From: Mahesh Bandewar @ 2011-05-07  6:18 UTC (permalink / raw)
  To: Matt Carlson, David Miller
  Cc: netdev, Michael Chan, Tom Herbert, Michał Mirosław,
	Mahesh Bandewar
In-Reply-To: <1304559247-16111-1-git-send-email-maheshb@google.com>

This patch adds tg3_set_features() to handle loopback mode.
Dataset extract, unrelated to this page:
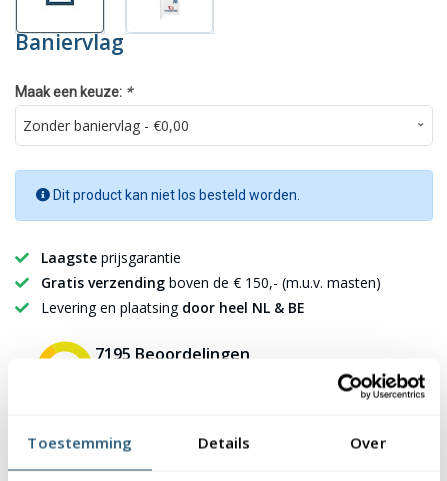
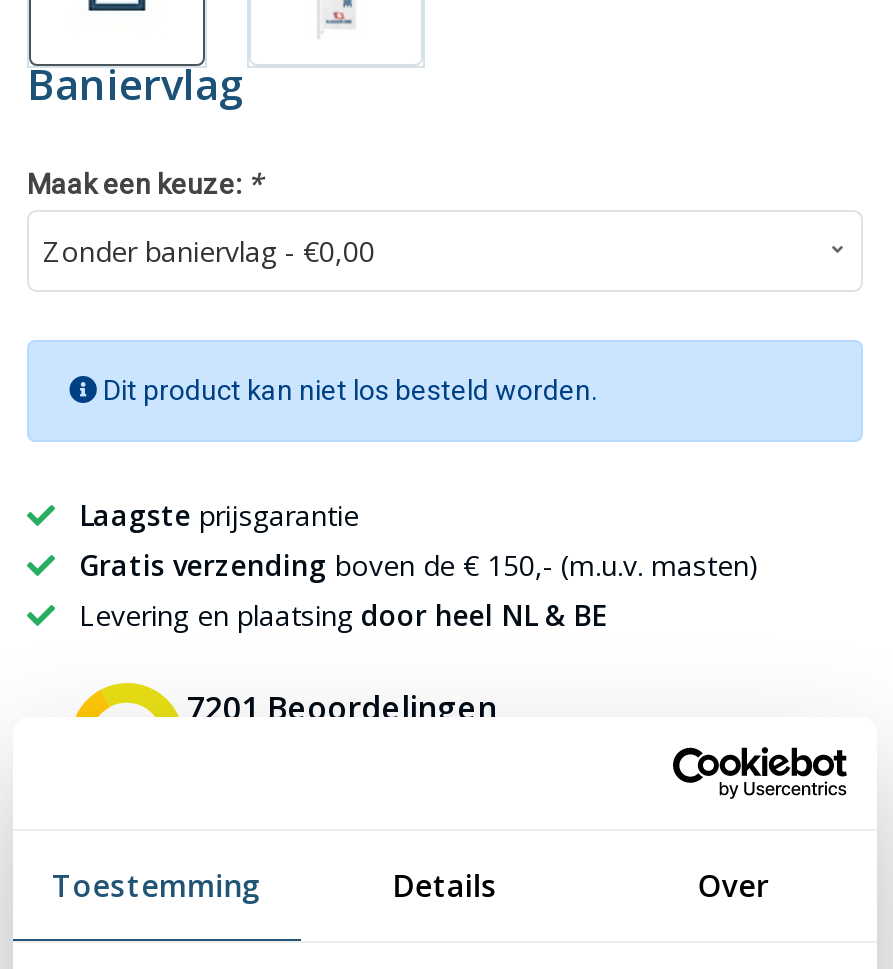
- 7195 Beoordelingen
+ 7201 Beoordelingen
Currently the
capability is added for the devices which support internal MAC loopback mode.
So when enabled, it enables internal-MAC loopback.

Signed-off-by: Mahesh Bandewar <maheshb@google.com>
---
Changes since v4:
 (a) Added TG3_FLAG_LOOPBACK_ENABLED flag to keep loopback state in driver's 
     private data-structure.
 (b) Corrected the loopback implementation by using tp->mac_mode.
 (c) Forced Link up when in loopback mode. 

Changes since v3:
 (a) Corrected the condition (|| => &&) where loopback capability is added.
 (b) set_features() always returns 0.
 (c) Clear the loopback bit in ndo_open callback to avoid discrepancy.

Changes since v2:
 Implemtned Joe Perches's style change.

Changes since v1:
 Implemented Matt Carlson's suggestions.
  (a) Enable this capability on the devices which are capable of MAC-loopback
      mode.
  (b) check if the device is running before making changes.
  (c) check bits before making changes.


 drivers/net/tg3.c |   78 +++++++++++++++++++++++++++++++++++++++++++++++++++-
 drivers/net/tg3.h |    1 +
 2 files changed, 77 insertions(+), 2 deletions(-)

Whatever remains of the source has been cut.